Un inmenso tesoro de cobre, oro y plata yace bajo los Andes, pero su geografía podría convertirse en un reto. Se trata del distrito minero Vicuña, ubicado en la frontera entre Argentina y Chile, donde estudios geológicos confirmaron enormes recursos de estos metales. El complejo reúne los proyectos Filo del Sol y Josemaría, y según la nueva estimación de recursos presentada por las compañías Lundin Mining y BHP, podría convertirse en uno de los mayores depósitos de estos metales sin desarrollar del mundo.

De acuerdo con el informe, los recursos medidos e indicados contienen aproximadamente 13 millones de toneladas de cobre, 32 millones de onzas de oro y 659 millones de onzas de plata.

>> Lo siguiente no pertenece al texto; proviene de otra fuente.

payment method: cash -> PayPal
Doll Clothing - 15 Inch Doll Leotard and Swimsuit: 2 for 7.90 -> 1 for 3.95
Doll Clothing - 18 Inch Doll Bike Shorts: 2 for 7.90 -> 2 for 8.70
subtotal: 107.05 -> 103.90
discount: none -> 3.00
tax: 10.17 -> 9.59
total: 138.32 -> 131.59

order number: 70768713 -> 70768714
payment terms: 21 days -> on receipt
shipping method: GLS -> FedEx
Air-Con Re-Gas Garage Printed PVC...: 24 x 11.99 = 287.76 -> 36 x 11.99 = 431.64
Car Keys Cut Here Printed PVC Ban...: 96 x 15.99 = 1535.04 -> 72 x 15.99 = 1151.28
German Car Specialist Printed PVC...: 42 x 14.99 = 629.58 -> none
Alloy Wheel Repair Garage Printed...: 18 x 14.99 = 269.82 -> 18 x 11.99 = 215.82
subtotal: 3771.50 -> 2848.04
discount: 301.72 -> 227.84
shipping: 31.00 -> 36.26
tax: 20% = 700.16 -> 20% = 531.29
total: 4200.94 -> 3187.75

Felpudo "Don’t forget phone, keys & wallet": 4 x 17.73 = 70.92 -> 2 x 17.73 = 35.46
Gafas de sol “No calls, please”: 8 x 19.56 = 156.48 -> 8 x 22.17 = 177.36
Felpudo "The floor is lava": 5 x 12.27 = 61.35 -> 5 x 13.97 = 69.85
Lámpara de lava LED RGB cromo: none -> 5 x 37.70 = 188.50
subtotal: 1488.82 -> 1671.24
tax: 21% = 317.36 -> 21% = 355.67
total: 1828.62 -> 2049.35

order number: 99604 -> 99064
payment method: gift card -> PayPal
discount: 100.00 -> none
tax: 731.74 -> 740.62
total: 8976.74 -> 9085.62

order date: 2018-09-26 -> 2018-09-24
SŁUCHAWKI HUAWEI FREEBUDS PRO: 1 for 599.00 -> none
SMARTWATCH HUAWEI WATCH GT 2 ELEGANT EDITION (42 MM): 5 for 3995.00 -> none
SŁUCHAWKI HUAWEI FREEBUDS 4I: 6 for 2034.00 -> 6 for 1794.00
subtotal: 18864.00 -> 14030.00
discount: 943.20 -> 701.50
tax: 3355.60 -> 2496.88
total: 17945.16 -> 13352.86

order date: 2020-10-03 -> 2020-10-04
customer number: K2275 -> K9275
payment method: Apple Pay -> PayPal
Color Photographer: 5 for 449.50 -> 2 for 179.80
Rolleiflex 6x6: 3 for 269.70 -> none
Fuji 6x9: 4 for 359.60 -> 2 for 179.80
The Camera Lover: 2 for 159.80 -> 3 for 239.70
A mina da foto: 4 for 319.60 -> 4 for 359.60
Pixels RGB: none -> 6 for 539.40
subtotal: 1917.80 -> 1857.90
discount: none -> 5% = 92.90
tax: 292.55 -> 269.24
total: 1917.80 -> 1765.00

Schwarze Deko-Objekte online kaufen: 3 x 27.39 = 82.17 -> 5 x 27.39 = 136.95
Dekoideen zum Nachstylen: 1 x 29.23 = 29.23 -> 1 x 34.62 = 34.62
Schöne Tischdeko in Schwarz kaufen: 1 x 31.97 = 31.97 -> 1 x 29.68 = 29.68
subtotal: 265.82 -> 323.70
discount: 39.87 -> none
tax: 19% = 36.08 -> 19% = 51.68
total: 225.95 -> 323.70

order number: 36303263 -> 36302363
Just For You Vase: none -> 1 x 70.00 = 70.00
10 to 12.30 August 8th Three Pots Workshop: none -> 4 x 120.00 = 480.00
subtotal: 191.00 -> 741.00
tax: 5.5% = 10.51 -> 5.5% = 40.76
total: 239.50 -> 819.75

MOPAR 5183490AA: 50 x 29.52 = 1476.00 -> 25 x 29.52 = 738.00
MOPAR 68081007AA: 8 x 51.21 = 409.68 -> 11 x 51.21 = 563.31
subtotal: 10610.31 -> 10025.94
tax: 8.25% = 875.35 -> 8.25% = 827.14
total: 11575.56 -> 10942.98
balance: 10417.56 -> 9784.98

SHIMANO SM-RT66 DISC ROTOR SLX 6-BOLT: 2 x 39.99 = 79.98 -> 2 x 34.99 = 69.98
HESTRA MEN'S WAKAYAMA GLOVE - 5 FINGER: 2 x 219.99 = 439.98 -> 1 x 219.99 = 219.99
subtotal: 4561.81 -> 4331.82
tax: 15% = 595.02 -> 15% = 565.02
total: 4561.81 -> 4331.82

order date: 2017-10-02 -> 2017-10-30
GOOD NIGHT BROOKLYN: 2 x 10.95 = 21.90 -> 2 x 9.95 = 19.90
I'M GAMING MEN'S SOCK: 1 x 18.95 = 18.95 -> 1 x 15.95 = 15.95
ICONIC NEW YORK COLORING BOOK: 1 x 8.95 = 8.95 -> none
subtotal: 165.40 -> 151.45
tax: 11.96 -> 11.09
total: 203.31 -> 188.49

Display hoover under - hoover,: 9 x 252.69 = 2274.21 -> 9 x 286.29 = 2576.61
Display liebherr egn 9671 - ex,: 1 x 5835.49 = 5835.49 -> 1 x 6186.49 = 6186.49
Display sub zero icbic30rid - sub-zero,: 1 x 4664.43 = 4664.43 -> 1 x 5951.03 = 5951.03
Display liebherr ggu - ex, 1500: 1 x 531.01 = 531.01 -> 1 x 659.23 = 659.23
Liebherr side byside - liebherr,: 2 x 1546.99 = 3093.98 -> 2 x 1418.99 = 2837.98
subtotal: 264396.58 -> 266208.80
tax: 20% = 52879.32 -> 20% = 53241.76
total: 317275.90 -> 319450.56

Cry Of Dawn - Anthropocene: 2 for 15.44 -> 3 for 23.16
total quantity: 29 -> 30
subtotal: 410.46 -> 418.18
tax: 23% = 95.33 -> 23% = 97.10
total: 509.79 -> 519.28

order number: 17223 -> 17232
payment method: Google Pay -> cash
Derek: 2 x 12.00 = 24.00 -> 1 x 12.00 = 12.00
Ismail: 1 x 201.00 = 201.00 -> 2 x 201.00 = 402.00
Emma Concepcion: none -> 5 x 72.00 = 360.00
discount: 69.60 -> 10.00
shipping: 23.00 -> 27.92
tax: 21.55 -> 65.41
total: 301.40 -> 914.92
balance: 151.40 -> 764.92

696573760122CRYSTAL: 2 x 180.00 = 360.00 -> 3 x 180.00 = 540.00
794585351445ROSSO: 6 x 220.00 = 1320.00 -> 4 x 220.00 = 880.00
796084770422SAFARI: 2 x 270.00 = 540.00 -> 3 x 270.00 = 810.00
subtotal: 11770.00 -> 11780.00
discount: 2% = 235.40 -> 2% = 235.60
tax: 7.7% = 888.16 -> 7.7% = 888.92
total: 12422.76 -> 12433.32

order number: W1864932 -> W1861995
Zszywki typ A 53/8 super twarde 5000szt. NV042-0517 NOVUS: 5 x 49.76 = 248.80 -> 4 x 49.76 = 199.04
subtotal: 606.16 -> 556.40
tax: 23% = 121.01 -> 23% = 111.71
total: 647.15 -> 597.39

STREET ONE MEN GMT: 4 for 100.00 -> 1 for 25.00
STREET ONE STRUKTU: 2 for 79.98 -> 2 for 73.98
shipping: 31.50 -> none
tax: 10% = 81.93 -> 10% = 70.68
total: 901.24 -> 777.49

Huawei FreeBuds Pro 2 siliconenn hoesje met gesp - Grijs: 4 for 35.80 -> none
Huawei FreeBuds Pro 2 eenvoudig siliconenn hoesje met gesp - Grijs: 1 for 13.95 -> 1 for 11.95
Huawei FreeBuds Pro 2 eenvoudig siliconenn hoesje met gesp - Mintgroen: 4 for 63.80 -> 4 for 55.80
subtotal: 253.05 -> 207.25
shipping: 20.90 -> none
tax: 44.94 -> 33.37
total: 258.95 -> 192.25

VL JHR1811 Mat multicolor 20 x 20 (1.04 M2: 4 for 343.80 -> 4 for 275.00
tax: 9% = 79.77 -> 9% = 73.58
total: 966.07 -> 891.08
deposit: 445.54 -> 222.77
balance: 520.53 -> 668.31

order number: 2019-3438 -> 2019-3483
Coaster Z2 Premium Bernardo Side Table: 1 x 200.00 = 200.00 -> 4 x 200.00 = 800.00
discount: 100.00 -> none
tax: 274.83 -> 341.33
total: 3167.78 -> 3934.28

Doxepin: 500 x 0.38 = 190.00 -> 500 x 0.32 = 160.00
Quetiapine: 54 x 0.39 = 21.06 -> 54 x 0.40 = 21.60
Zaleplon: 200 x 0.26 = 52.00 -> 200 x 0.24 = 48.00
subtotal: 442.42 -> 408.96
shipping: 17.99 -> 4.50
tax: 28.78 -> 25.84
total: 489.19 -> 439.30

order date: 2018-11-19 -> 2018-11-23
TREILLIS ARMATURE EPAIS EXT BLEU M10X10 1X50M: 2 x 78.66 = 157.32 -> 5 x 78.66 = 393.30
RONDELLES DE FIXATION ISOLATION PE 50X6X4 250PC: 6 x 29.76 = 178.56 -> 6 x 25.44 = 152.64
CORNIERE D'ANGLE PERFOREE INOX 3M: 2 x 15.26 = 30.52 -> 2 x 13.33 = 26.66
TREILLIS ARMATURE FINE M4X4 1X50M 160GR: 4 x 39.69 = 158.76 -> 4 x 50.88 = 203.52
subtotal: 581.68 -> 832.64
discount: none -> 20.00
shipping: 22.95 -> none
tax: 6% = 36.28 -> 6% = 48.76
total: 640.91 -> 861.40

A estas cifras se suman los recursos inferidos, que elevan los totales a 25 millones de toneladas de cobre, 49 millones de onzas de oro y 808 millones de onzas de plata, lo que refleja un importante potencial de crecimiento del distrito.

La nueva estimación se elaboró a partir de la información obtenida en más de 400 perforaciones de exploración, que revelaron una mineralización mucho más extensa en profundidad de lo que indicaban los estudios iniciales. Los trabajos también muestran que el depósito continúa abierto en varias direcciones, por lo que su tamaño podría aumentar con futuras campañas de exploración.

El yacimiento Filo del Sol, según el presidente y director ejecutivo de Lundin Mining, Jack Lundin, representa "uno de los descubrimientos más importantes de los últimos 30 años". En un comunicado, Lundin detalló que la evaluación inicial revela que el proyecto podría convertirse en uno de los yacimientos de cobre a cielo abierto sin desarrollar de mayor ley del mundo, además de poseer uno de los mayores recursos de oro y plata a escala global. Sin embargo, el camino hacia la explotación minera enfrenta obstáculos significativos. El distrito se ubica a unos 5.000 metros sobre el nivel del mar, en plena cordillera de los Andes, donde la altura, el clima extremo y las dificultades logísticas complican la construcción de infraestructura y las operaciones diarias. A estos retos se suman las preocupaciones ambientales: organizaciones ecologistas han alertado sobre el posible impacto en zonas periglaciares protegidas y en los recursos hídricos que dependen de los glaciares de la región. Convertir estos recursos en una mina operativa será, por tanto, un desafío de gran magnitud.